F. W. Becker and Dale & Francis, attorneys for appellants.

E. A. Sherburne, attorneys for appellee.

Mr. Justice Waterman

delivered the opinion of the Court.

Judgment was entered against William Grace, a garnishee, without his appearance, or service of any kind upon him. He afterward appeared and asked to have this judgment set aside, which motion the court overruled.

The judgment against Grace was void for want of jurisdiction over him, had service previously been had upon him, and he failed to appear or answer; a conditional judgment should have preceded a final judgment against him. Sec. 3 of Chap. 62, R. S.; Carter v. Lockwood, 15 Ill. App. 73; Carriker v. Anderson, 27 Ill. 358.

The void judgment against Grace was not validated by his motion to set the same aside. As the judgment against Grace is improper and must be reversed, that against Hyde must be reversed. A judgment is in this State a unit, and if bad as to one, is as to all. Black on Judgments, Sec. 211; Williams v. Chalfant, 82 Ill. 218; see Cooper v. McNeil & Higgins Co., 43 Ill. App. 350; Claftin v. Dunn, 129 Ill. 248.

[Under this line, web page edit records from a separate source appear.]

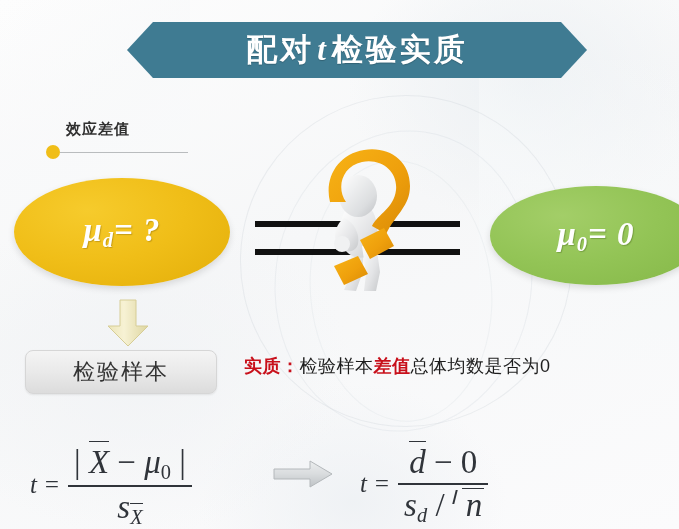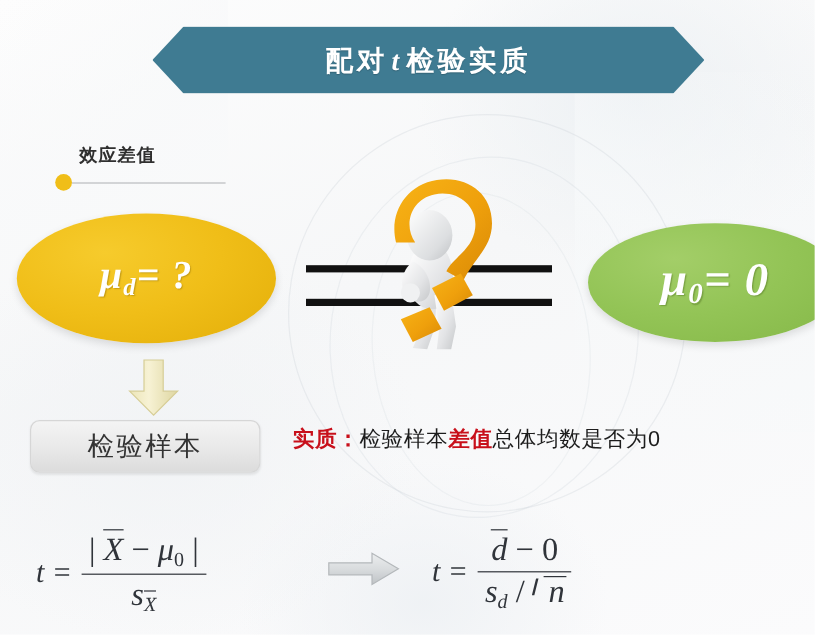--- a/index.html
+++ b/index.html
@@ -70,7 +70,7 @@
   }
   #title-text {
     position: relative;
-    font-size: 23px;
+    font-size: 31px;
     font-weight: bold;
     letter-spacing: 3px;
     white-space: nowrap;

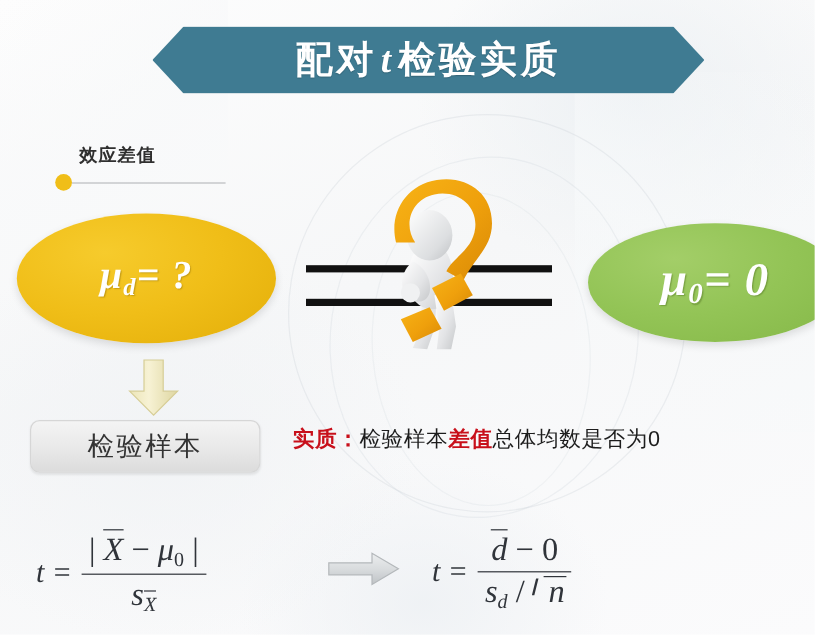--- a/index.html
+++ b/index.html
@@ -149,7 +149,7 @@
   }
   #ellipse-green .ellipse-formula {
     text-shadow: 1px 1px 1px rgba(60,90,20,0.35);
-    font-size: 39px;
+    font-size: 33px;
   }
   .sub {
     font-size: 0.62em;

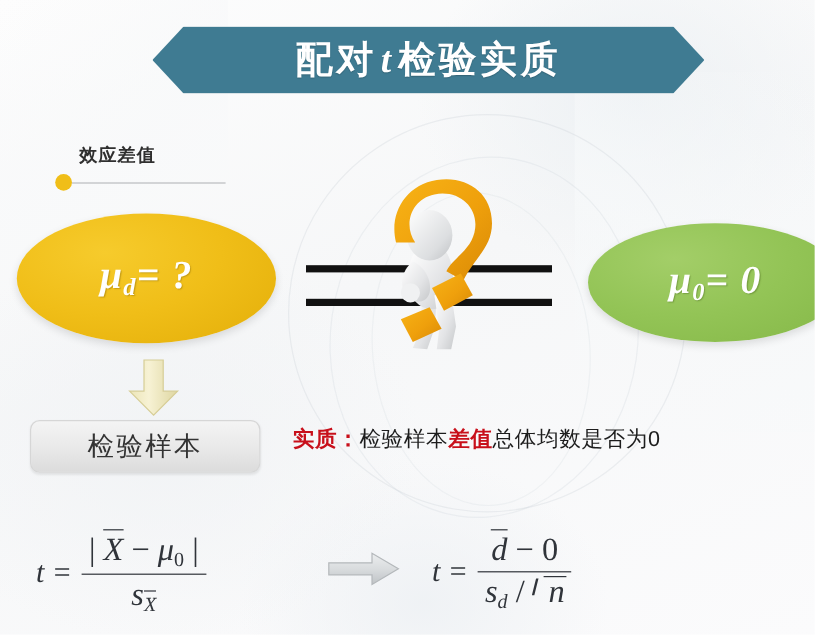--- a/index.html
+++ b/index.html
@@ -244,7 +244,7 @@
     align-items: center;
   }
   .num, .den {
-    font-size: 27px;
+    font-size: 33px;
     font-style: italic;
     white-space: nowrap;
     padding: 1px 6px;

The interpleader claimed the fund in controversy by virtue of an assignment by the principal debtor; this assignment was only for the surplus money due or to become due after the making of certain payments. The interpleader should, therefore, have alleged that there was such surplus and the amount thereof. The demurrer to the interpleader was properly sustained.

The judgment of the Superior Court is reversed and the cause remanded.